What is expected → Look through the entries below. Report each line that has the word "class" in it.

Records contained in a dataset
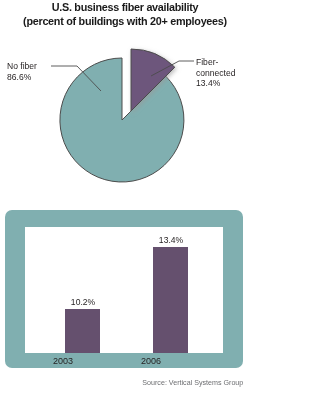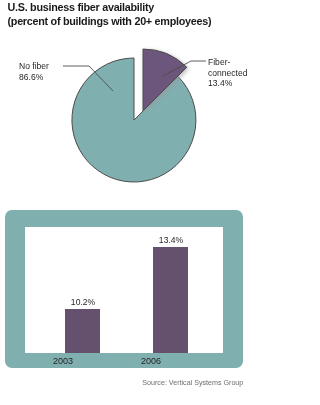--- a/index.html
+++ b/index.html
@@ -15,37 +15,37 @@
     font-family: "Liberation Sans", sans-serif;
     color: #231f20;
   }
 
   
   .title-block {
     position: absolute;
     left: 0;
     top: 1px;
     width: 250px;
-    text-align: left;
+    text-align: center;
   }
   .title-line {
     display: block;
     font-family: "Liberation Sans", sans-serif;
     font-weight: bold;
     font-size: 11.5px;
     line-height: 13.5px;
     letter-spacing: -0.3px;
     color: #1a1a1a;
     transform: scaleX(0.94);
   }
 
   
   .pie-wrap {
     position: absolute;
-    left: 12px;
+    left: 0;
     top: 30px;
     width: 250px;
     height: 172px;
   }
   .pie-svg {
     position: absolute;
     left: 0;
     top: 0;
   }
   .pie-label {

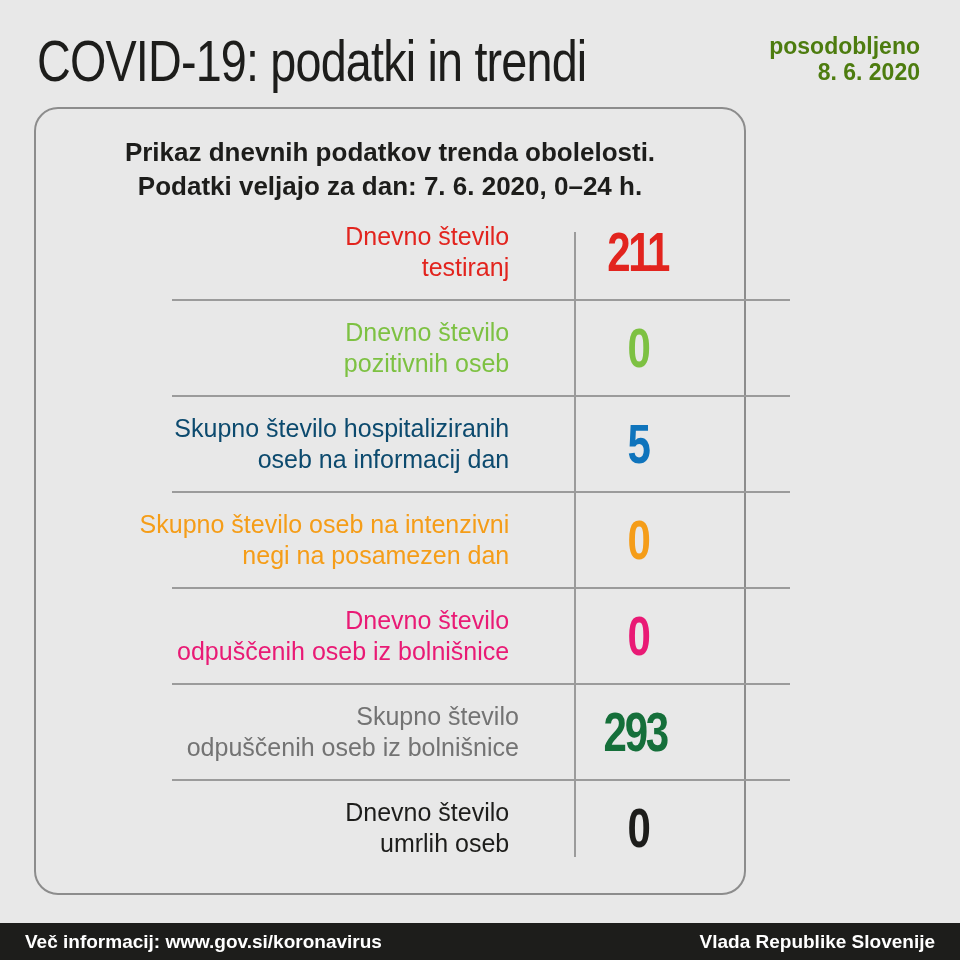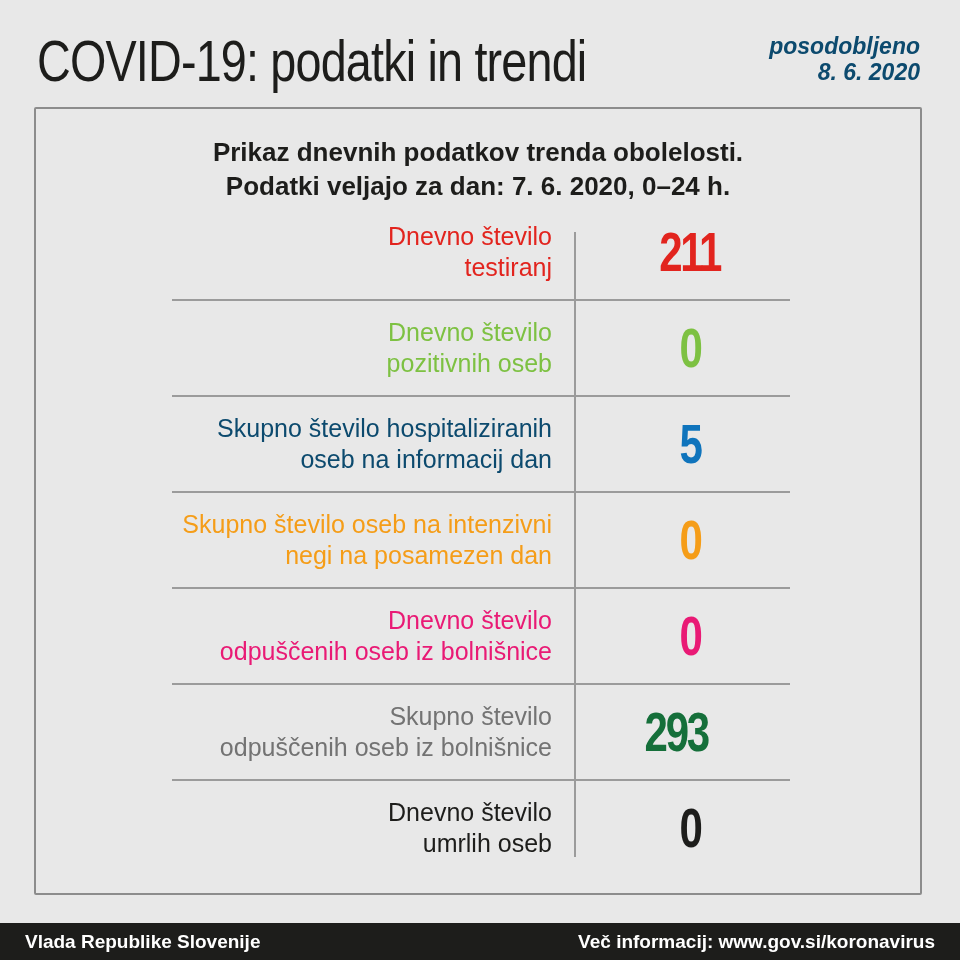--- a/index.html
+++ b/index.html
@@ -10,25 +10,25 @@
     font-family:"Liberation Sans", sans-serif;
   }
   .header-title {
     position:absolute; left:37px; top:28px;
     font-size:57px; font-weight:400; color:#1d1d1b;
     letter-spacing:-1px; white-space:nowrap;
     transform:scaleX(0.82); transform-origin:left top;
   }
   .updated {
     position:absolute; right:40px; top:33px; text-align:right;
-    font-size:23px; line-height:26px; font-weight:700; color:#0c4a6e;font-style:italic;
+    font-size:23px; line-height:26px; font-weight:700; color:#4d7c0f;
   }
   .card {
-    position:absolute; left:34px; top:107px; width:888px; height:788px;
-    border:2px solid #8c8c8c; border-radius:2px;
+    position:absolute; left:34px; top:107px; width:712px; height:788px;
+    border:2px solid #8c8c8c; border-radius:24px;
   }
   .card-sub {
     position:absolute; left:0; right:0; top:26px; text-align:center;
     font-size:26px; line-height:34px; font-weight:700; color:#1d1d1b;
   }
   .table { position:absolute; left:0; top:95px; width:100%; }
   .row { position:relative; height:96px; display:flex; align-items:center; }
   .row.has-sep::after {
     content:""; position:absolute; left:136px; bottom:-1px;
     width:618px; height:2px; background:#9b9b9b;
@@ -142,17 +142,17 @@
         </div>
         <div class="value" style="color: rgb(29, 29, 27);">
           <span class="num">0</span>
         </div>
       </div>
 
     </div>
   </div>
 
   <div class="footer">
+    <span>Več informacij: www.gov.si/koronavirus</span>
     <span>Vlada Republike Slovenije</span>
-    <span>Več informacij: www.gov.si/koronavirus</span>
   </div>
 
 </div>
 
 </body></html>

Output →
         <div class="value" style="color: rgb(29, 29, 27);">
           <span class="num">0</span>
   <div class="footer">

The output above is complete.